14. The sample analysis system according to claim 13, characterized in that, The step of determining whether the magnetic bead reagent exhibits aggregation based on the dispersion of gray values in the plurality of radial pixel grayscale arrays includes: From the plurality of radial pixel grayscale arrays, the grayscale values of the corresponding pixel sampling points for interpolation calculation are removed, the dispersion of the grayscale values is calculated, and it is determined whether the magnetic bead reagent has agglomerated.
15. The sample analysis system according to claim 13, characterized in that, Determining the interpolation region based on the maximum and minimum grayscale differences includes: Obtain the minimum index corresponding to the minimum grayscale difference and the maximum index corresponding to the maximum grayscale difference, and determine the interpolation region based on the minimum index and the maximum index.
16. The sample analysis system according to claim 15, characterized in that, The difference between the minimum value index and the fifth preset value is used as the starting point of the interpolation region, and the sum of the maximum value index and the sixth preset value is used as the ending point of the interpolation region.
17. The sample analysis system according to claim 15, characterized in that, In two adjacent interpolation regions, if the maximum value index of one interpolation region is greater than the minimum value index of the other interpolation region, the two adjacent interpolation regions are merged.
18. The sample analysis system according to claim 12, characterized in that, Determining whether the magnetic bead reagent exhibits aggregation based on the dispersion of gray values in the plurality of radial pixel grayscale arrays includes at least one of the following: Calculate the standard deviation of gray values in the plurality of radial pixel gray arrays. When the standard deviation is greater than a preset value, it is determined that the magnetic bead reagent has agglomerated. Calculate the relative range of gray values in the plurality of radial pixel gray arrays. When the relative range is greater than a preset value, it is determined that the magnetic bead reagent has agglomerated. Calculate the deviation coefficient of gray values in the plurality of radial pixel grayscale arrays. When the deviation coefficient is greater than a preset value, it is determined that the magnetic bead reagent has agglomerated.
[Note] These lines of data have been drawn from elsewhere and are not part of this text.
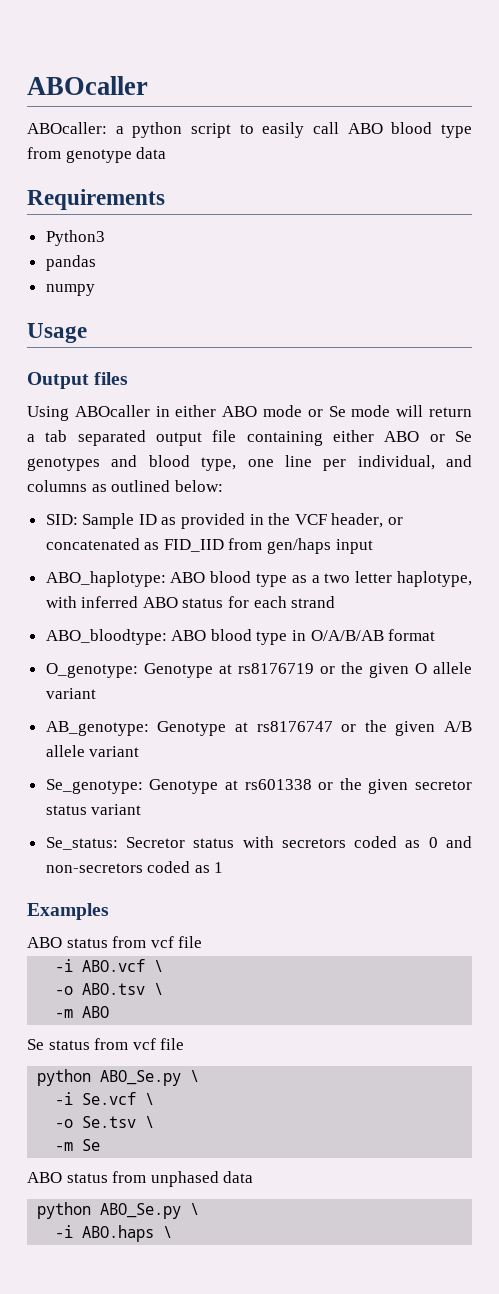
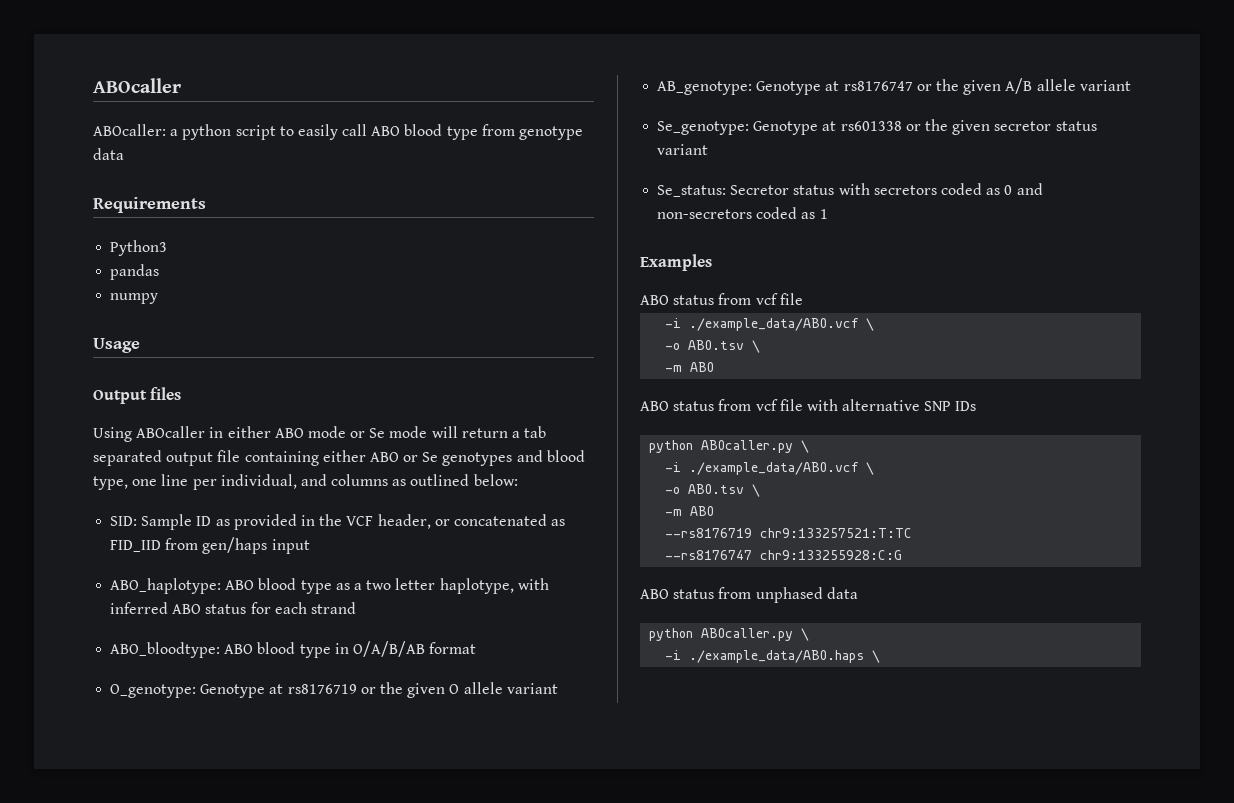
  Examples
  ABO status from vcf file
- -i ABO.vcf \
+ -i ./example_data/ABO.vcf \
  -o ABO.tsv \
  -m ABO
- Se status from vcf file
- python ABO_Se.py \
- -i Se.vcf \
- -o Se.tsv \
- -m Se
+ ABO status from vcf file with alternative SNP IDs
+ python ABOcaller.py \
+ -i ./example_data/ABO.vcf \
+ -o ABO.tsv \
+ -m ABO
+ --rs8176719 chr9:133257521:T:TC
+ --rs8176747 chr9:133255928:C:G
  ABO status from unphased data
- python ABO_Se.py \
- -i ABO.haps \
+ python ABOcaller.py \
+ -i ./example_data/ABO.haps \

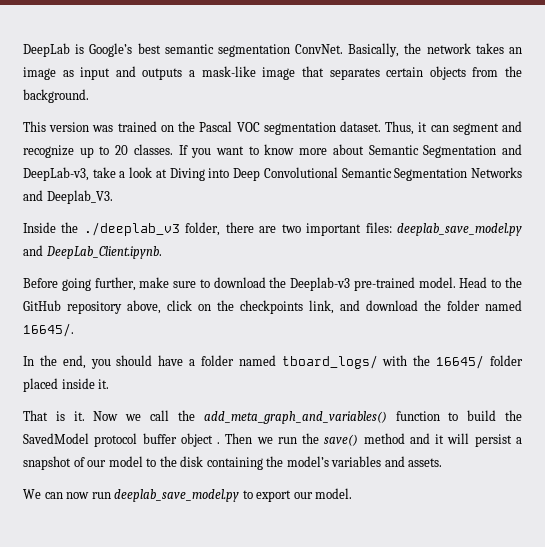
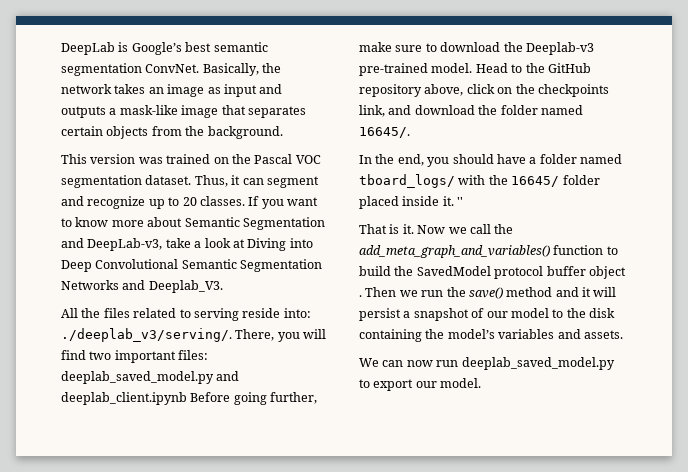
- Inside the ./deeplab_v3 folder, there are two important files: deeplab_save_model.py and DeepLab_Client.ipynb.
- Before going further, make sure to download the Deeplab-v3 pre-trained model.
+ All the files related to serving reside into: ./deeplab_v3/serving/. There, you will find two important files: deeplab_saved_model.py and deeplab_client.ipynb Before going further, make sure to download the Deeplab-v3 pre-trained model.
+ ''
- We can now run deeplab_save_model.py to export our model.
+ We can now run deeplab_saved_model.py to export our model.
19. The sample analysis system according to claim 2, characterized in that, The control module is also configured to: Before determining the target region, the reagent image is subjected to image filtering; the image filtering includes any one of the following: Median filtering; Gaussian filtering; Bilateral filtering; Morphological filtering.
20. A sample analysis method, characterized in that, include: The reagent container containing magnetic beads is subjected to a homogenization treatment, which is used to improve the uniformity of the magnetic beads. Before the magnetic bead reagent is mixed with the sample, a reagent image of the magnetic bead reagent is captured from the bottom of the reagent container; Based on the relative comparison of the gray values of the pixel sampling points in the reagent image, it is determined whether the magnetic bead reagent has agglomerated.